La posibilidad de interconectar plataformas nacionales preocupa a Washington en un momento de conversaciones entre grandes economías emergentes sobre la reducción de la dependencia del dólar estadounidense. La información no establece que Pix sea una herramienta monetaria alternativa, pero sí muestra su relevancia dentro del debate sobre soberanía tecnológica.
Para pequeños comerciantes y trabajadores informales brasileños, Pix ofrece una forma sencilla de aceptar pagos digitales. Sus transferencias rápidas y de bajo costo reducen barreras que antes podían limitar el uso de tarjetas o de otros servicios financieros.
La popularidad interna también convirtió el conflicto en una oportunidad política para el presidente Luiz Inácio Lula da Silva. La disputa con Washington permite al mandatario defender una herramienta ampliamente utilizada y presentar su continuidad como un asunto de interés nacional.
“Nadie va a cambiar nuestro Pix”, escribió Lula en redes sociales el viernes. El presidente añadió que el sistema es público, gratuito y continuará de esa manera.
La declaración resume la posición brasileña frente a las exigencias estadounidenses. Brasil no interpreta Pix como una ventaja indebida, sino como una infraestructura pública que amplió la inclusión financiera y modificó las expectativas de consumidores y comerciantes.
Una disputa con efectos más allá de las tarjetas
La batalla por Pix trasciende la rivalidad entre una plataforma brasileña y las redes de tarjetas estadounidenses. También plantea quién debe construir, operar y regular las infraestructuras que sostienen la economía digital.
Los sistemas públicos pueden ofrecer acceso amplio, costos bajos y pagos inmediatos. Las empresas privadas, por su parte, argumentan que necesitan reglas iguales para competir, innovar y mantener el acceso a los mercados nacionales.
El caso brasileño muestra que una infraestructura creada por un banco central puede alcanzar una escala masiva en pocos años. Esa velocidad obliga a reconsiderar el papel que tendrán las tarjetas, las cuentas bancarias y las nuevas plataformas de pago.
El impacto también podría alcanzar a las empresas tecnológicas que participan en el comercio digital. Si los pagos instantáneos se conectan entre países, las compañías deberán adaptar sus servicios a redes nacionales con reglas, costos y modelos de gobernanza diferentes.
La discusión regulatoria seguirá abierta mientras Washington insiste en la neutralidad competitiva y Brasil defiende el carácter público de Pix. Por ahora, ninguna de las partes ha presentado una solución que cierre la brecha sobre el control y el tratamiento del sistema.
El futuro dependerá de si Pix puede expandirse sin generar barreras para operadores internacionales.
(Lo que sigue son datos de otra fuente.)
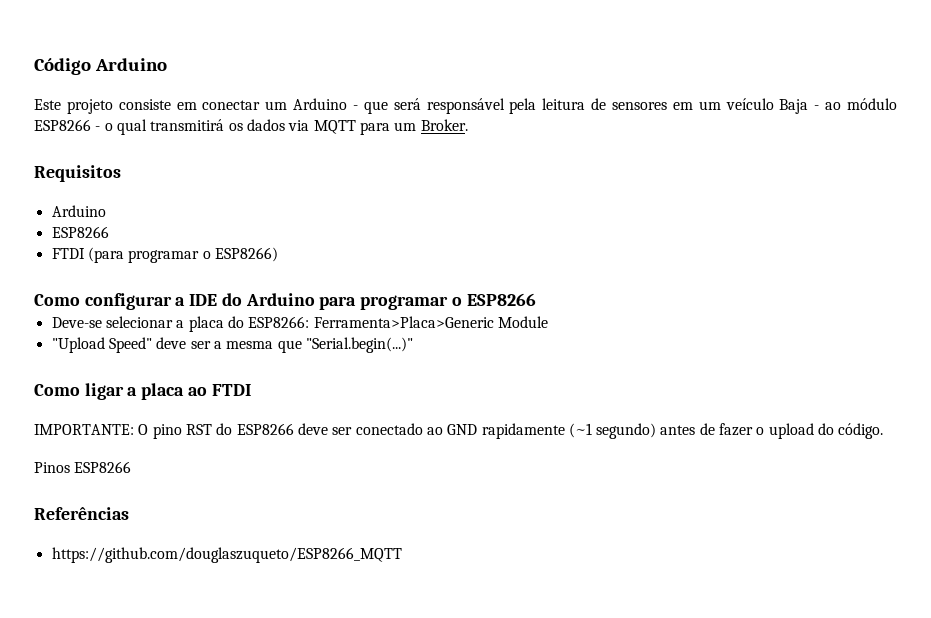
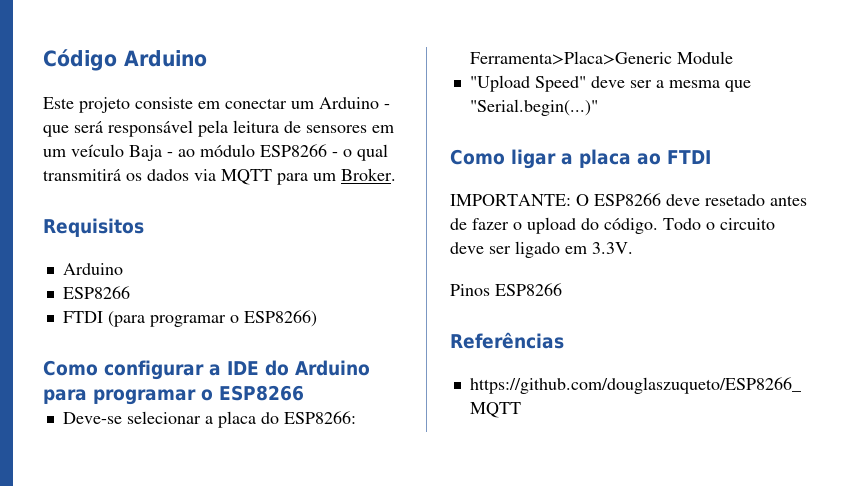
[152,423,657,439] pino RST do ESP8266 deve ser conectado ao GND rapidamente (~1 segundo) -> [594,193,765,206] ESP8266 deve resetado
(884, 431) none -> [663,218,775,230] [450,241,633,258] Todo o circuito deve ser ligado em 3.3V.

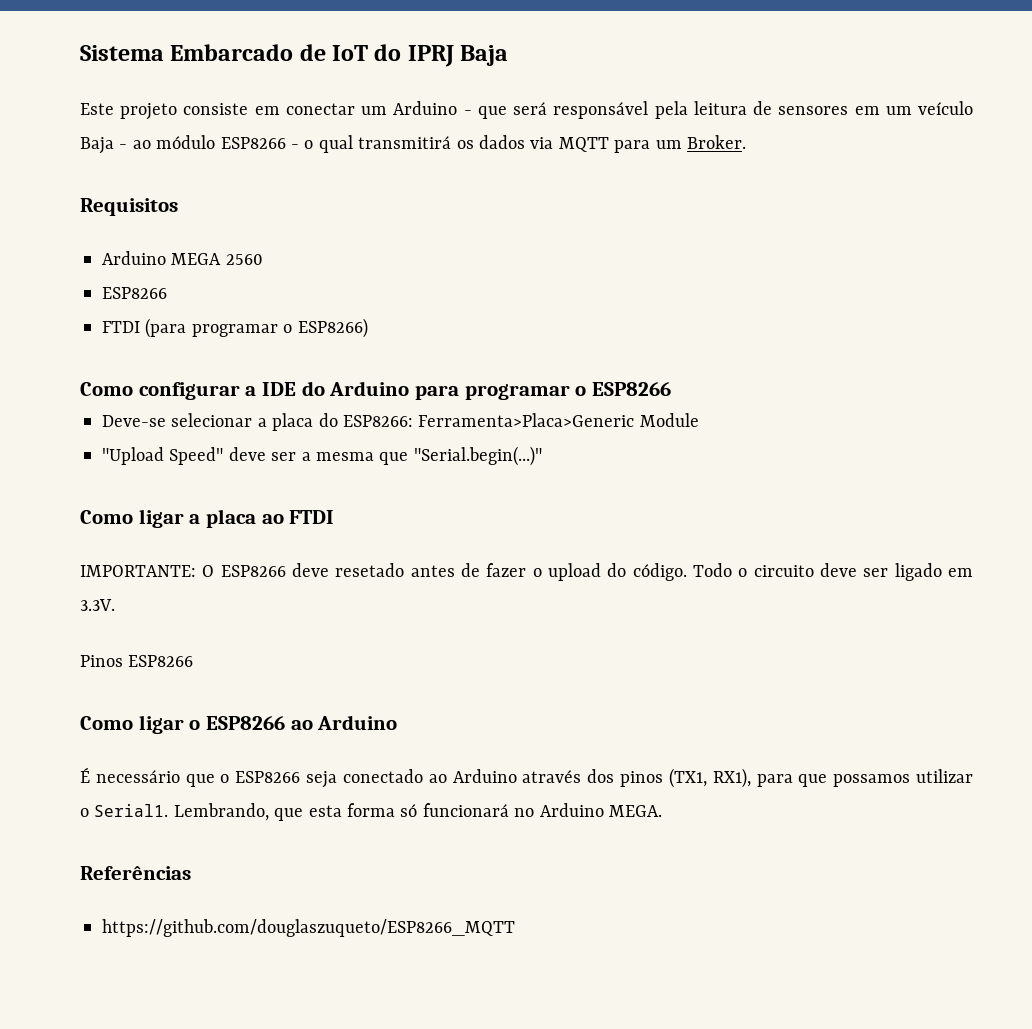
[43,49,207,71] Código Arduino -> [80,44,509,67] Sistema Embarcado de IoT do IPRJ Baja
(123, 269) none -> [171,253,263,265] MEGA 2560
(562, 289) none -> [80,715,398,734] [80,767,974,788] [80,803,662,821] // Como ligar o ESP8266 ao Arduino // É necessário que o ESP8266 seja conectado ao Arduino através dos pinos (TX1, RX1), para que possamos utilizar o Serial1. Lembrando, que esta forma só funcionará no Arduino MEGA.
También dependerá de si otros países adoptan modelos similares y de cómo responden las redes tradicionales frente a una infraestructura de pagos más directa.
Para los usuarios brasileños, la disputa tiene una dimensión práctica. Pix ya forma parte de las compras cotidianas, de los pagos entre personas y de las actividades de pequeños negocios, por lo que cualquier cambio en sus reglas tendría un efecto visible.
Para los mercados globales, el caso constituye una señal de alerta sobre el poder estratégico de los pagos. El sistema que Brasil lanzó en 2020 ahora participa en una discusión comercial y geopolítica que puede influir en la evolución de las finanzas digitales.